What is needed:
Filter the records down to the lines that hold the word "激发学生学习兴趣", and copy each of those lines.

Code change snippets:
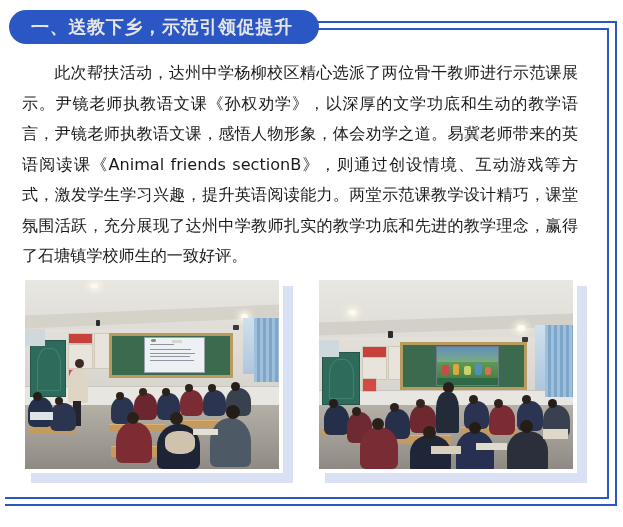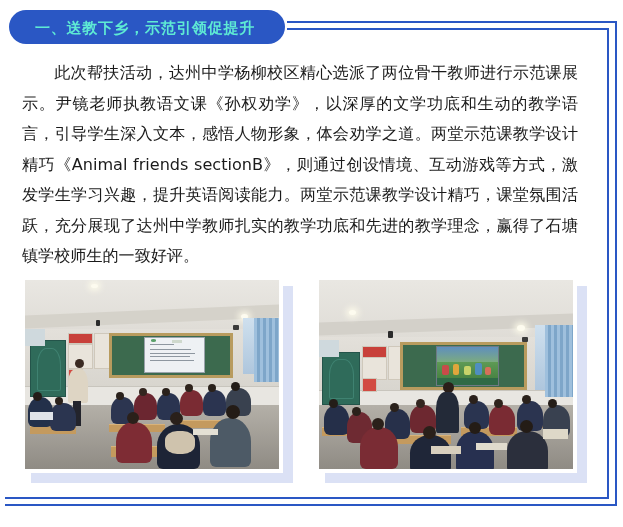--- a/index.html
+++ b/index.html
@@ -72,8 +72,8 @@
     z-index: 5;
   }
   .section-header-title {
-    color: #5eead4;
-    font-size: 15px;
+    color: #e5e5e5;
+    font-size: 18px;
     font-weight: bold;
     letter-spacing: 0.7px;
     white-space: nowrap;

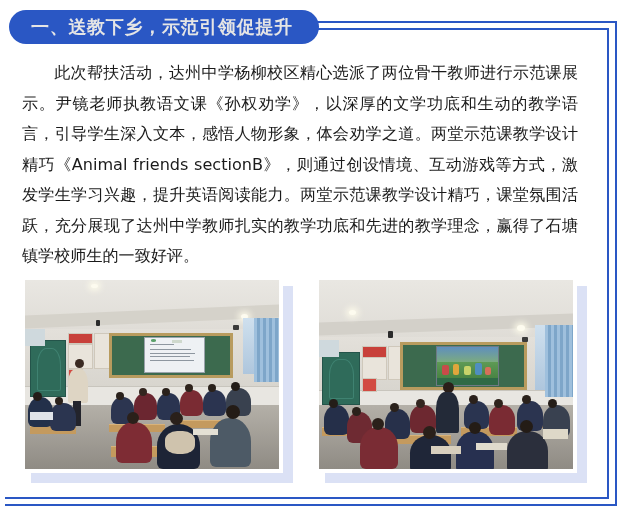--- a/index.html
+++ b/index.html
@@ -232,7 +232,7 @@
 </div>
 
 <div class="article-body">
-  <p class="article-paragraph">此次帮扶活动，达州中学杨柳校区精心选派了两位骨干教师进行示范课展示。尹镜老师执教语文课《孙权劝学》，以深厚的文学功底和生动的教学语言，引导学生深入文本，感悟人物形象，体会劝学之道。两堂示范课教学设计精巧《Animal friends sectionB》，则通过创设情境、互动游戏等方式，激发学生学习兴趣，提升英语阅读能力。两堂示范课教学设计精巧，课堂氛围活跃，充分展现了达州中学教师扎实的教学功底和先进的教学理念，赢得了石塘镇学校师生的一致好评。</p>
+  <p class="article-paragraph">此次帮扶活动，达州中学杨柳校区精心选派了两位骨干教师进行示范课展示。尹镜老师执教语文课《孙权劝学》，以深厚的文学功底和生动的教学语言，尹镜老师执教语文课，感悟人物形象，体会劝学之道。易冀老师带来的英语阅读课《Animal friends sectionB》，则通过创设情境、互动游戏等方式，激发学生学习兴趣，提升英语阅读能力。两堂示范课教学设计精巧，课堂氛围活跃，充分展现了达州中学教师扎实的教学功底和先进的教学理念，赢得了石塘镇学校师生的一致好评。</p>
 </div>
 
 <div class="photo-row">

Result:
-  <p class="article-paragraph">此次帮扶活动，达州中学杨柳校区精心选派了两位骨干教师进行示范课展示。尹镜老师执教语文课《孙权劝学》，以深厚的文学功底和生动的教学语言，引导学生深入文本，感悟人物形象，体会劝学之道。两堂示范课教学设计精巧《Animal friends sectionB》，则通过创设情境、互动游戏等方式，激发学生学习兴趣，提升英语阅读能力。两堂示范课教学设计精巧，课堂氛围活跃，充分展现了达州中学教师扎实的教学功底和先进的教学理念，赢得了石塘镇学校师生的一致好评。</p>
+  <p class="article-paragraph">此次帮扶活动，达州中学杨柳校区精心选派了两位骨干教师进行示范课展示。尹镜老师执教语文课《孙权劝学》，以深厚的文学功底和生动的教学语言，尹镜老师执教语文课，感悟人物形象，体会劝学之道。易冀老师带来的英语阅读课《Animal friends sectionB》，则通过创设情境、互动游戏等方式，激发学生学习兴趣，提升英语阅读能力。两堂示范课教学设计精巧，课堂氛围活跃，充分展现了达州中学教师扎实的教学功底和先进的教学理念，赢得了石塘镇学校师生的一致好评。</p>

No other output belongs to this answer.